The answer must consist of each line below that contains the string "delivery".
==== INFORMATION SHOWN ====
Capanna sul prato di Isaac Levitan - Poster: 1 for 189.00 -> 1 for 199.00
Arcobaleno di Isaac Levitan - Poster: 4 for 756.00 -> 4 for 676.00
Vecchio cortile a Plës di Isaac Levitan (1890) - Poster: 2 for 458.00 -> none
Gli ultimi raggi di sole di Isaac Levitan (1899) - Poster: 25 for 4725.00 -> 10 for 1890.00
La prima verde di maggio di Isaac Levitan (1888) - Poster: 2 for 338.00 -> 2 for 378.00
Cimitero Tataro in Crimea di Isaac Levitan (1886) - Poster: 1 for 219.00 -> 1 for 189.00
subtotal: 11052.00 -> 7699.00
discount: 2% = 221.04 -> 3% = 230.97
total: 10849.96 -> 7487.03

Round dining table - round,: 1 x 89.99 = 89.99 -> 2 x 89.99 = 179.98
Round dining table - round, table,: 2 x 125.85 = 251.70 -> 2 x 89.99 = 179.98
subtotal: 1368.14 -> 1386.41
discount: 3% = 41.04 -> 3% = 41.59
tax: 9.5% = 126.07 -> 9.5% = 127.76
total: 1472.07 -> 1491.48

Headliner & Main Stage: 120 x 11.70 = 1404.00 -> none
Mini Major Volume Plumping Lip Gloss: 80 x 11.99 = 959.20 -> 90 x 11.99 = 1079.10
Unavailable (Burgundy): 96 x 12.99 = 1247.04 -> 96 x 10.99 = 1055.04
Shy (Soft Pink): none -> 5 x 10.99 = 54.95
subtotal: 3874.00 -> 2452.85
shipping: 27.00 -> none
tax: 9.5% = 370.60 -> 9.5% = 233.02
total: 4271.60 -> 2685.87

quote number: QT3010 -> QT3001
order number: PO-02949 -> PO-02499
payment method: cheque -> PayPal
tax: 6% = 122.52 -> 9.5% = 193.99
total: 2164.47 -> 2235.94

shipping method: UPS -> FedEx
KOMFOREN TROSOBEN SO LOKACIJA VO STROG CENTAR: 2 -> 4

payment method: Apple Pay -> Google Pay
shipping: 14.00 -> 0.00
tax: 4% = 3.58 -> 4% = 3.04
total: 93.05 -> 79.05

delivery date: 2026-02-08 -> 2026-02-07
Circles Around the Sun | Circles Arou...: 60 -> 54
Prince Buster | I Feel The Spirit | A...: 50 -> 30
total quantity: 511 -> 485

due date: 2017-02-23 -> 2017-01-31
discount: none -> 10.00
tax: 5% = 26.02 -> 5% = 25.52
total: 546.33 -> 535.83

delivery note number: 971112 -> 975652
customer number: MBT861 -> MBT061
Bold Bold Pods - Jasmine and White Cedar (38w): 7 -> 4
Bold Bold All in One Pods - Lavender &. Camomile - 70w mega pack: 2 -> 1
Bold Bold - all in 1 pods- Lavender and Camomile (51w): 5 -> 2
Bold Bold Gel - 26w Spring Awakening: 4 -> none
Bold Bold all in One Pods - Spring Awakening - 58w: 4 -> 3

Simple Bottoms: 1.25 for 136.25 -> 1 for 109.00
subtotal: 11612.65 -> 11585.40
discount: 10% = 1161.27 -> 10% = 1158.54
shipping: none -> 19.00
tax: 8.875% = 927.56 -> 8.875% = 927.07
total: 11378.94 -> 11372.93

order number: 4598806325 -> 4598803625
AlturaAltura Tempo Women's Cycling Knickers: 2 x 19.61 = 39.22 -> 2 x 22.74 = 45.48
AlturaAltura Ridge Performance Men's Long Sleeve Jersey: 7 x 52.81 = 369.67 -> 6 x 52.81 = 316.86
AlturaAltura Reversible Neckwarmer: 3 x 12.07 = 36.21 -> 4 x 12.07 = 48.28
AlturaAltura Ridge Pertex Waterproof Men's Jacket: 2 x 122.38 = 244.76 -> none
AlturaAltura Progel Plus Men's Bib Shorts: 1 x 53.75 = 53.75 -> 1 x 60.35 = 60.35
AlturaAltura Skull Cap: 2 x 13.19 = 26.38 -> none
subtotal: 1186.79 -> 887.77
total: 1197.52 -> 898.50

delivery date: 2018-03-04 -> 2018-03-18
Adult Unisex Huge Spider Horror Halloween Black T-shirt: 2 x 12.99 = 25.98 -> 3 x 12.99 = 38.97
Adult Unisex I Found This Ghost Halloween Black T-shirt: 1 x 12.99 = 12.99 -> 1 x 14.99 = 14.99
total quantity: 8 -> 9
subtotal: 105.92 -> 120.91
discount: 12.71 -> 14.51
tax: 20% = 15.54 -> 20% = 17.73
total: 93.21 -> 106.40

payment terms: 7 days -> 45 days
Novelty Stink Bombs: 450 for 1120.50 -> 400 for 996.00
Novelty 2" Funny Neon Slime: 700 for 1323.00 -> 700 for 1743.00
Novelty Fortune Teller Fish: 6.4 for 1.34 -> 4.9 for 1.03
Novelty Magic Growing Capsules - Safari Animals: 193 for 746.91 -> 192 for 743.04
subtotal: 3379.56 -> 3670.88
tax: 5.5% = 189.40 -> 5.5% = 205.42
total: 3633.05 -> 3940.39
====
ANSWER SECTION:
delivery date: 2026-02-08 -> 2026-02-07
delivery note number: 971112 -> 975652
delivery date: 2018-03-04 -> 2018-03-18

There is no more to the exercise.